Wenigstens das Verteilen der Erbsensuppe zu Pfingsten wollten die Konkordianer beibehalten. Doch auch das dürften sie nicht, berichtet Krostewitz. Das sei verständlich, aber dennoch bedauerlich. „Wir hätten uns streng an alle Vorgaben gehalten“, meint er. Nun hofft der Verein, dass er sein Kelterfest Ende September feiern kann. „Mein Gefühl sagt mir aber, das wird auch nichts.“

Etwas anders sieht es beim Rugby Klub Heusenstamm aus: Auch beim RKH fallen Einnahmen durch Feste wie jenes am Bahnhof weg. Zudem kommen keine Gelder durch Spiele rein. „Wir haben aber auch keine Ausgaben durch Auswärtsspiele“, berichtet Vorsitzender Markus Walger. Die Mitgliedsbeiträge helfen dem Rugby-Verein über die Runden. Es seien aber zurzeit keine großen Sprünge möglich. Sollten höhere Kosten auf den RKH zukommen, kämen auch sie ins Straucheln.

Dass nicht nur die finanzielle Lage beunruhigt, sondern auch das fehlende Vereinsleben, betont Matthias Kilian vom Karneval Klub Disharmonie (KKD). Ihm und den anderen Mitgliedern fehle die persönliche Nähe. Als einen großen Freundeskreis bezeichnet Kilian den Klub, da fehle der Kontakt untereinander sehr. Keine Theaterproben und keine Ausflüge zu Ostern etwa belasten ebenso wie fehlende Einnahmen. Pläne für die Zeit nach der Pandemie habe die Disharmonie bereits, berichtet der Vorsitzende, „damit die Vereinskasse wieder aufgefüllt werden kann“.

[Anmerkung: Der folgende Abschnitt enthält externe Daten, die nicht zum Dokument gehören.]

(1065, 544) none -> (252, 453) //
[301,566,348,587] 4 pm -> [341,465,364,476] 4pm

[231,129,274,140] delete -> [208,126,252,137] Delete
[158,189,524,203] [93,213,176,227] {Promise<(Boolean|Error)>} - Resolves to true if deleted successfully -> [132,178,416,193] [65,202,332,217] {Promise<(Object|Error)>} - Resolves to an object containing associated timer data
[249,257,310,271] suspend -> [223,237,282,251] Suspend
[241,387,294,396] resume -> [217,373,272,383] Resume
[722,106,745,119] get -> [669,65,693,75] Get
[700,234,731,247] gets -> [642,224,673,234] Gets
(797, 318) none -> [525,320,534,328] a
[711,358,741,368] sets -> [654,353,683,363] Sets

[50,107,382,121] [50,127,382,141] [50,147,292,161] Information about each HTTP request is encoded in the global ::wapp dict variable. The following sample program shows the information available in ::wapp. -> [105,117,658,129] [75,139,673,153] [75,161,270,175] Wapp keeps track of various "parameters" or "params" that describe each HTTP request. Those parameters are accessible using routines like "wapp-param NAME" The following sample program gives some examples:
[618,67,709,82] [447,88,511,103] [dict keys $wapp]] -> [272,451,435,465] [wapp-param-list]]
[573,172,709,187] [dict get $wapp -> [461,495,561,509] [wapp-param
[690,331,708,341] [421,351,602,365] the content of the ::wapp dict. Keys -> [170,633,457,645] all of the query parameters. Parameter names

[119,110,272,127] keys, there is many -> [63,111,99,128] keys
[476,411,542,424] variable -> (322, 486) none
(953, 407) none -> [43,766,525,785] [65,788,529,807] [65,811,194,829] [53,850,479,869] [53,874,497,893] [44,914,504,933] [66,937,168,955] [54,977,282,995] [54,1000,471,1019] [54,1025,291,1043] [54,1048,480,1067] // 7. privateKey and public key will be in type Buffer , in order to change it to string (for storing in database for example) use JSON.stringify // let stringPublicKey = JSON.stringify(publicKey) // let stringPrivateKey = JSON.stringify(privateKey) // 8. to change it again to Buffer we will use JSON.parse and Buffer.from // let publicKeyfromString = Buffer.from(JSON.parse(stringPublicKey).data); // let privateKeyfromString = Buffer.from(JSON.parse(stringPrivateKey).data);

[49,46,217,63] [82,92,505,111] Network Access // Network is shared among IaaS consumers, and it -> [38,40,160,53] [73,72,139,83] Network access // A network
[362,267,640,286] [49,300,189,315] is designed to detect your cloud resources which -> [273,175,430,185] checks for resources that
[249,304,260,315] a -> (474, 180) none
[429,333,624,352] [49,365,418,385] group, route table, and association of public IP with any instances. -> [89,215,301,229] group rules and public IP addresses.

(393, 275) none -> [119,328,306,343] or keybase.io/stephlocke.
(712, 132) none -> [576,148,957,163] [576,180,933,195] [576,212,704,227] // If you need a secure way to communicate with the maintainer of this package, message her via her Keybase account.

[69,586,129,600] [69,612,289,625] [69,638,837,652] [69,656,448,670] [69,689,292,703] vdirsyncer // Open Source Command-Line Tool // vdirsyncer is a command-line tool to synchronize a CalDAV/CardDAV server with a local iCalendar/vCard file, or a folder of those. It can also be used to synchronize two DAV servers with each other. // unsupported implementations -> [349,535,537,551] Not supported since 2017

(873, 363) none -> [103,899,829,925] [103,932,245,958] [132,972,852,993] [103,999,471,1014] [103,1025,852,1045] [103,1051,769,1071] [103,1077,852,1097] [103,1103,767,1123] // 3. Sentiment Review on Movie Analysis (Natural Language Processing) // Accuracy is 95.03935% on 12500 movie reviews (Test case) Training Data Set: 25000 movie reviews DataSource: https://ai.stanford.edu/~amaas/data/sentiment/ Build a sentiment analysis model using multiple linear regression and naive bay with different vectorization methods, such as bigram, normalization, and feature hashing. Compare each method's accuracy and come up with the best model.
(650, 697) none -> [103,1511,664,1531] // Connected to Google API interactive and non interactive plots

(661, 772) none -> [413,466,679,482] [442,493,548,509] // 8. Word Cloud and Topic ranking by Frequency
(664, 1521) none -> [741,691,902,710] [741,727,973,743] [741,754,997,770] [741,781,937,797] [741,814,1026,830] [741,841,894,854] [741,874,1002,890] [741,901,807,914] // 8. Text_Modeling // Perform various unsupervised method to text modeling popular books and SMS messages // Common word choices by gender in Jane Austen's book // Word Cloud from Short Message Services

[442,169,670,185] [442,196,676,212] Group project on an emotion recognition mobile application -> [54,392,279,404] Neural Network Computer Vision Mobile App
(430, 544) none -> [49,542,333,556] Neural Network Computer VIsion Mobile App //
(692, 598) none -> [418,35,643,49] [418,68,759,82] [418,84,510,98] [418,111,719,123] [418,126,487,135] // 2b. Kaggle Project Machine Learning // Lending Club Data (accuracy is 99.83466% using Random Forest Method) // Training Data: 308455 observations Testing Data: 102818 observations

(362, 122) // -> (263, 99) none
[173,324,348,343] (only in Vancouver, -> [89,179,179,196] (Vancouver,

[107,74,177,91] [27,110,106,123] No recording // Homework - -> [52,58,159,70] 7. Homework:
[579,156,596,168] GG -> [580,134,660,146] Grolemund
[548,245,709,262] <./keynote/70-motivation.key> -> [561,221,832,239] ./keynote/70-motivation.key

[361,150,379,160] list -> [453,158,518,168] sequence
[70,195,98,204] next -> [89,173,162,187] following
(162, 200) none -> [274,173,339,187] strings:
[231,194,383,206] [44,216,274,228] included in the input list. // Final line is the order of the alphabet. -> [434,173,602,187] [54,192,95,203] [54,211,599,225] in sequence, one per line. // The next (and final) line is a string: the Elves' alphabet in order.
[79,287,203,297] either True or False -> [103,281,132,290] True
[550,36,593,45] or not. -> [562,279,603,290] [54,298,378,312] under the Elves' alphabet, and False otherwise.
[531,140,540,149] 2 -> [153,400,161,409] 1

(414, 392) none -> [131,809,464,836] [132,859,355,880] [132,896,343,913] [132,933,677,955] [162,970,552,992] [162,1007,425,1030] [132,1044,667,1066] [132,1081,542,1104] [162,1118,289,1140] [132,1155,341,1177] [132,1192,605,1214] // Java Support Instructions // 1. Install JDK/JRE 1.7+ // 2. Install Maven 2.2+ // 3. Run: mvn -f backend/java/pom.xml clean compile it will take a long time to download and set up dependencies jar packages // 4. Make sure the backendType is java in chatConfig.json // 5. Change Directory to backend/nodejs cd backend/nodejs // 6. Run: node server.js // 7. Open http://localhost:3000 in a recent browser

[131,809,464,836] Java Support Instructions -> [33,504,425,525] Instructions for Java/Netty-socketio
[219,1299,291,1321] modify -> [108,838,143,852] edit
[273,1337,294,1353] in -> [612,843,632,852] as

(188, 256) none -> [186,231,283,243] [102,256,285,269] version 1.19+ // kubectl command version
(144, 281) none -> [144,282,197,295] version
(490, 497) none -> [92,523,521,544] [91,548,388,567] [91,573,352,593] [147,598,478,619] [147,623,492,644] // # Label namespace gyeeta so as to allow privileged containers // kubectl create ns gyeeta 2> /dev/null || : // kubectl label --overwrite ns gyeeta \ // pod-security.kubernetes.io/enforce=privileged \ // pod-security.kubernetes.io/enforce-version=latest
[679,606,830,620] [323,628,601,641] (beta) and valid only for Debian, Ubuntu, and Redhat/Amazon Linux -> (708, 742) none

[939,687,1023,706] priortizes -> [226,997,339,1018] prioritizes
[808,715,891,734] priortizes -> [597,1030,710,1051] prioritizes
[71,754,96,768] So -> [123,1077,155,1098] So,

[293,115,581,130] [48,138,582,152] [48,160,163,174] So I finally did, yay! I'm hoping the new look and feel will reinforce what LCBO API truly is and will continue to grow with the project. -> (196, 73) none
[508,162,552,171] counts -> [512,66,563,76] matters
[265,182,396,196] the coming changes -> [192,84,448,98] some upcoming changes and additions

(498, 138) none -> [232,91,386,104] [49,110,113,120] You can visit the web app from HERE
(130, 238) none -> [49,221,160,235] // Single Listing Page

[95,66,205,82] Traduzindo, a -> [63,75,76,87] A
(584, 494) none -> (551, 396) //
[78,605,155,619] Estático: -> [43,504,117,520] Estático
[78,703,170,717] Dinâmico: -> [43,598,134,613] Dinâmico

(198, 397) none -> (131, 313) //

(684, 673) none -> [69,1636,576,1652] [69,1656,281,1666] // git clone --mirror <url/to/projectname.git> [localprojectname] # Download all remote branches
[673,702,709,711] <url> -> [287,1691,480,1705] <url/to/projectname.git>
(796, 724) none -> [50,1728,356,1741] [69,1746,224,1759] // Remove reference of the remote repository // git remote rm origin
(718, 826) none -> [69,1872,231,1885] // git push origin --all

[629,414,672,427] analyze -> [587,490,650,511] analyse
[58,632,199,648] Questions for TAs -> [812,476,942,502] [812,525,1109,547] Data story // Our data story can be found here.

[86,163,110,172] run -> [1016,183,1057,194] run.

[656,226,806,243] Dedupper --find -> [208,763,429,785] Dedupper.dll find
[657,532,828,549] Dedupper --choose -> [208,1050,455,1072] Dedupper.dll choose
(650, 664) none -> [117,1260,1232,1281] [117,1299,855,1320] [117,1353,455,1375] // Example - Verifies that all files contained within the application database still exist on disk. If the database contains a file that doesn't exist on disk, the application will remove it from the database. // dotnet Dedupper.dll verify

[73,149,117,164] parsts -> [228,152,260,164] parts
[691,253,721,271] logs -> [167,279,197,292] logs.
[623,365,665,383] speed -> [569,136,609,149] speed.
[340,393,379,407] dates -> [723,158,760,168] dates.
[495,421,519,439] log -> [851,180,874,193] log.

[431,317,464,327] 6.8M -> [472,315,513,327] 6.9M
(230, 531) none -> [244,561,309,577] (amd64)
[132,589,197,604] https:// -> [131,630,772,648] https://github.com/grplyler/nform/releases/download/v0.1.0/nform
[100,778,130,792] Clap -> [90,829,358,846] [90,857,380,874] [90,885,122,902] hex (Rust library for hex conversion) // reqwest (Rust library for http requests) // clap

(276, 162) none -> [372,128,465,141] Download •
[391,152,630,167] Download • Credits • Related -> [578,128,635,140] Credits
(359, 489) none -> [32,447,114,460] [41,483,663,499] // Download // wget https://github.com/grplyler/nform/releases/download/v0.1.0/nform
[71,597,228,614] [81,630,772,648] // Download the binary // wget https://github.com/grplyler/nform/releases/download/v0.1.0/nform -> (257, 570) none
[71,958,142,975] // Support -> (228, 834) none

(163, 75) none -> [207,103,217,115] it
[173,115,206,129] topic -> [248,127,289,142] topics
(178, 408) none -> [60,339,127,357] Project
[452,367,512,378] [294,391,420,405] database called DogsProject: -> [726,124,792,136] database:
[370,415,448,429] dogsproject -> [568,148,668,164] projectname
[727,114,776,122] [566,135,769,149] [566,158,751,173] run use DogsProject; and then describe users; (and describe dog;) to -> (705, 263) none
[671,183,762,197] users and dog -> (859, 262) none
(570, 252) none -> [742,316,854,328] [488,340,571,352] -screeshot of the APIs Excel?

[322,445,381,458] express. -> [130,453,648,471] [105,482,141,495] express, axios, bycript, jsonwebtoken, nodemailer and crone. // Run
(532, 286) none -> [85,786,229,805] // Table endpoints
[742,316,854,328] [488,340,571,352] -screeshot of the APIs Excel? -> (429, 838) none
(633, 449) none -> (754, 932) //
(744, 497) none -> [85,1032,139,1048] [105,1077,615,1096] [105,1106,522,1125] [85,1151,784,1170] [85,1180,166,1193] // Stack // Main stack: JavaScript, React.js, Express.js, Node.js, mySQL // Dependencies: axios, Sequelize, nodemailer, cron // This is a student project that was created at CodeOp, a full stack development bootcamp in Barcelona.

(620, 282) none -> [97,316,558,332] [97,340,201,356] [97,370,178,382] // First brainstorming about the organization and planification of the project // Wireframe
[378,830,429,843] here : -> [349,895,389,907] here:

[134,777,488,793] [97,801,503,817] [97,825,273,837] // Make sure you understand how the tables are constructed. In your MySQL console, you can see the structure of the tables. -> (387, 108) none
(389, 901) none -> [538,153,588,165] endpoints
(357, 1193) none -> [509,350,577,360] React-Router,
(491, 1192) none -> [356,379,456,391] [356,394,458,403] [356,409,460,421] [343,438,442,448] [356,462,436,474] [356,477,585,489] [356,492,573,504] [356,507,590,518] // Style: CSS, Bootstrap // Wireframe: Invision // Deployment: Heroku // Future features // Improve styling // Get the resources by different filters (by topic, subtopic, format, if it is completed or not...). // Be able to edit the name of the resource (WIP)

Natürlich fehlen Einnahmen aus dem Bahnhofsfest und vom Kultursommer, bestätigt Sandra Horn, Vorsitzende der Sängervereinigung. Auch später geplante Konzerte werden vermutlich ausfallen müssen. Allerdings habe man schon vor Jahren die Finanzen so umgestellt, dass der Verein stets einen Puffer für etwa ein Jahr habe. Deshalb könne der Verein diese Zeit vermutlich gut überstehen. Wie es dann im nächsten Jahr aussehe, sei indes eine andere Frage. Ohne Einnahmen werde in jedem Fall ein Loch in der Kasse bleiben: „Sollte auch noch der Nikolausmarkt wegfallen, weiß ich nicht, wie es weitergeht.“

Etwas zuversichtlicher ist Dawid Zimmerer, neuer Vorsitzender des Obst- und Gartenbauvereins (OGV). Durch die erst kürzlich beschlossene Beitragserhöhung (wir berichteten) bleibe genug, um laufende Kosten zu decken, versichert er. Mit den Einnahmen aus dem Vatertagsfest habe man Bauvorhaben finanzieren wollen. Aber diese werde man nun wohl verschieben müssen.